1278. A Comparison of RSV Viral Loads Between Nasopharyngeal and Mid-Turbinate Swabs from Children <24 Months with RSV Infection
Session: Poster Abstract Session: Clinical Infectious Diseases: Respiratory Infections
Friday, October 28, 2016
Room: Poster Hall
  • Blaschke IDWeek 2016.pdf (107.7 kB)
  • Background: Respiratory Syncytial Virus (RSV) is the most common cause of bronchiolitis and pneumonia in infants and children. Diagnosis of RSV can be made by molecular detection of RSV in a swab of respiratory secretions. Nasopharyngeal (NP) swabs are the most frequent swab type validated for the detection of RSV, and are often considered the "gold standard" for quantification studies. However, NP sampling is invasive and uncomfortable. We sought to determine whether a less invasive method, a mid-turbinate (MT) swab, was comparable to NP sampling for quantification of RSV in children.

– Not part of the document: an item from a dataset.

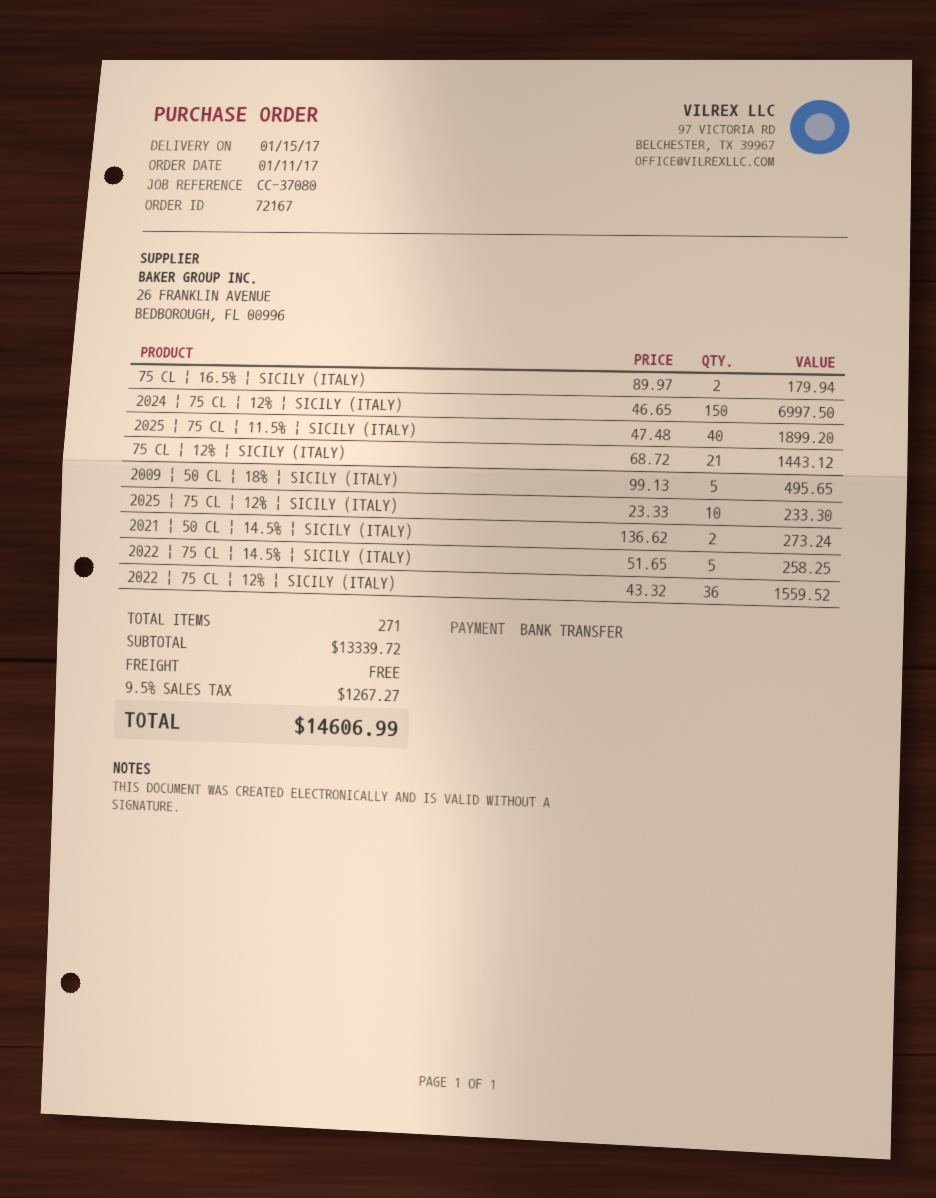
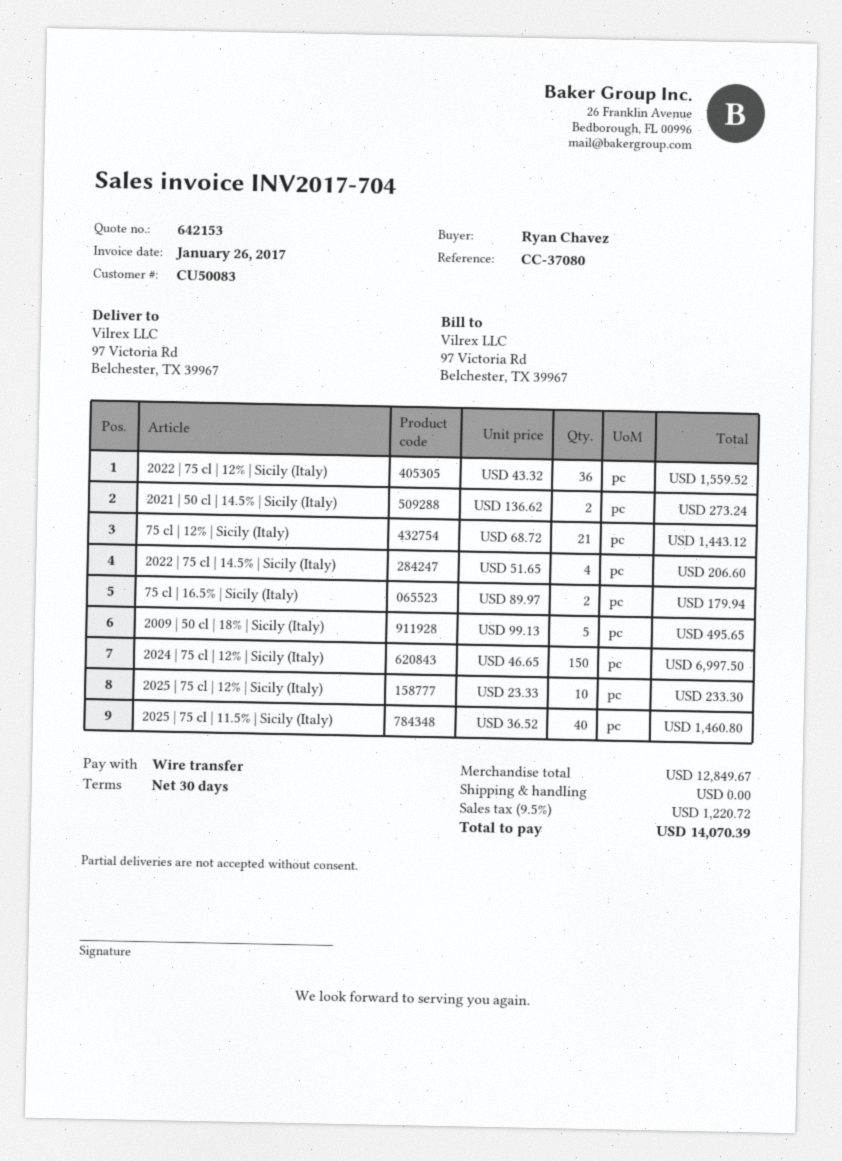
2025 | 75 CL | 11.5% | SICILY (ITALY): 40 x 47.48 = 1899.20 -> 40 x 36.52 = 1460.80
2022 | 75 CL | 14.5% | SICILY (ITALY): 5 x 51.65 = 258.25 -> 4 x 51.65 = 206.60
subtotal: 13339.72 -> 12849.67
tax: 9.5% = 1267.27 -> 9.5% = 1220.72
total: 14606.99 -> 14070.39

    Methods: We prospectively enrolled children < 24 months hospitalized at Primary ChildrenÕs Hospital (Salt Lake City, UT) with a confirmed diagnosis of RSV. Both an NP and MT swab were collected from each infant from different nostrils; subjects were randomized (1:1:1:1) as to the order of collection (left/right nostril first with MT/NP swab first), and parents were asked which collection method (NP vs. MT) they preferred after collection. Viral loads were measured by real-time RT-qPCR. The correlation between the viral loads generated from the MT and NP swabs was examined. A paired two-sample t test was used to evaluate the difference between viral loads obtained from the MT and NP swabs.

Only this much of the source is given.